For the past couple of years, it has been my habit to begin each New Year with a status update on my blog. In past updates, I’ve described how my cargo bike lifestyle is developing, how the cargo bike market is growing, and I’ve even tried to predict what the young year might bring. In moments of wild optimism, I’ve declared “this is the year of the electric cargo bike!”
My annual update is a little late this year, partly due to the extra effort needed to coordinate with Mark and Larry to bring our combined super-blog online. I think you’ll agree the time was well-spent. I’m personally quite excited about it, because the frequent contact with kindred spirits makes me feel less solitary in my pursuit of more efficient, more environmental, and more humanitarian transportation. Even better, I will now have more time to write instead of spending hours on the more mechanical aspects of maintaining a web blog. (Mark and Larry are both more blog-savvy than I, although I hope to do my part!)
It’s ironic that I’m riding my cargo bike less now than in previous updates. That’s mostly because I started a new job at the University of Washington (I write software to analyze data collected from mass spectrometers), and my commute takes me across a floating bridge that has no bike lane. There are beautiful bike lanes on Seattle’s other floating bridge, but it’s a pretty long ride (about 3 hours round-trip!) Instead, I walk a couple of miles and take the bus.
That brings me to the title of today’s article. I now find myself using many different transporation options depending on trip distance, speed, and number of people accompanying me. The cargo bike is the most satisfying (definitely the most exhilirating!), but other modes have their place:
- Walking works well for short distances without the overhead of locking the bike and worrying about its security.
- The bus is a great time to catch up on podcasts and/or sleep!
- Our solar-powered Leaf is only a small improvement in the sea of cars on our roads, but it’s handy when kids and gear need to be transported greater distances to music lessons and gymnastics practice.
If you’re wondering why I’m using your valuable time to enumerate my transportation choices, it’s because I think there’s virtue in choosing the right tool for the job. Although many Americans have a choice of options, most are content to use their cars for every trip. We have a car mono-culture, and like mono-cultures in agriculture or thought or politics, it’s fragile (vulnerable to swings in the price of oil), imbalanced in its use of resources, and frankly, it’s boring! It’s empowering to have freedom of choice when I need to get somewhere. Sitting in my single-occupant car in a traffic jam is the opposite of freedom.

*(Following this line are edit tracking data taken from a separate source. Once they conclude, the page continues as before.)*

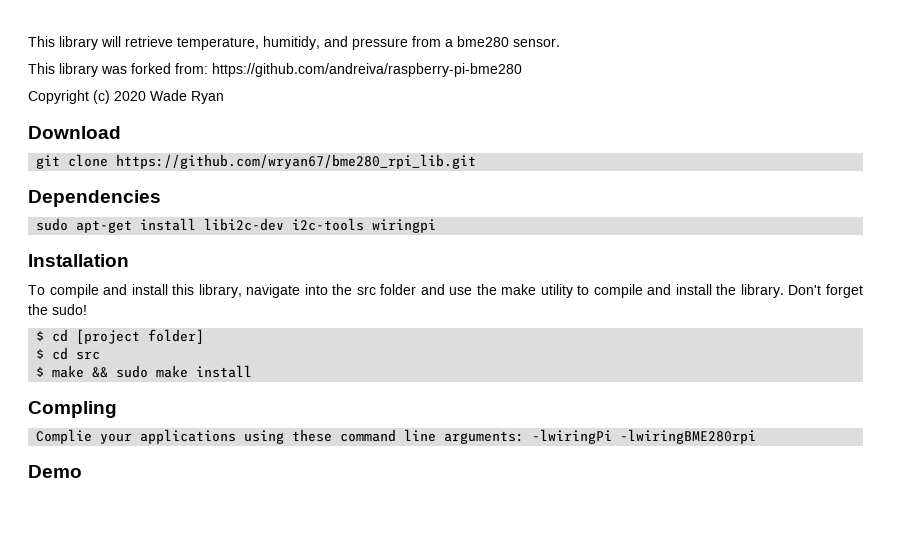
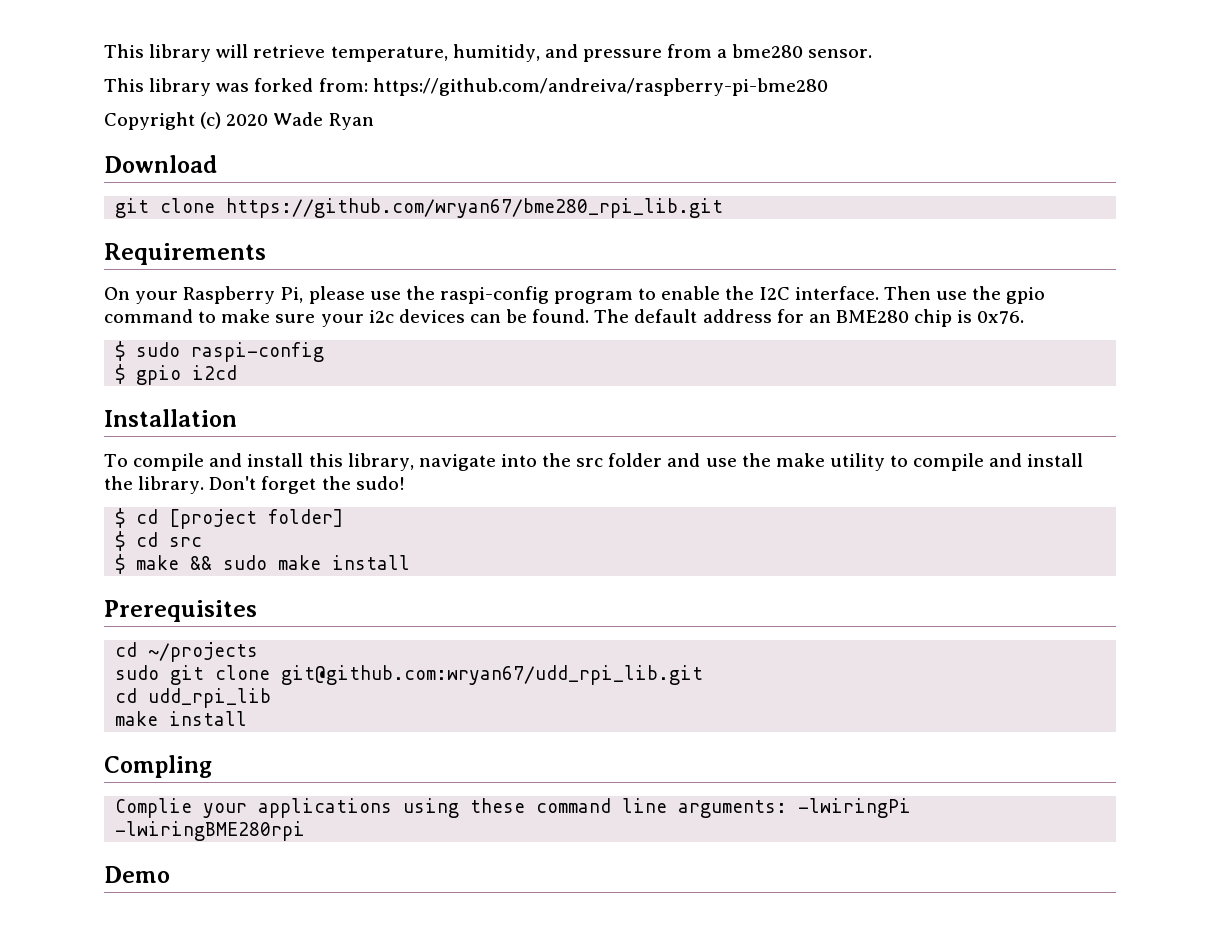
- Dependencies
- sudo apt-get install libi2c-dev i2c-tools wiringpi
+ Requirements
+ On your Raspberry Pi, please use the raspi-config program to enable the I2C interface. Then use the gpio command to make sure your i2c devices can be found. The default address for an BME280 chip is 0x76.
+ $ sudo raspi-config
+ $ gpio i2cd
+ Prerequisites
+ cd ~/projects
+ sudo git clone git@github.com:wryan67/udd_rpi_lib.git
+ cd udd_rpi_lib
+ make install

I hope that the words I write here will help improve the world, and I’m encouraged by emails I’ve received from numerous people. But my actions have power as well. Many friends and neighbors have seen me riding my bike or walking to the bus stop, and suddenly the light dawns: “I could try that too!” One woman I know thought she might drive across town so she could get on the bus at my stop, just to see how it’s done. That first ride on public transportation is really that intimidating! I wish there were some way we could lower the barrier.
Making a choice at odds with the car mono-culture is simultaneously difficult and liberating.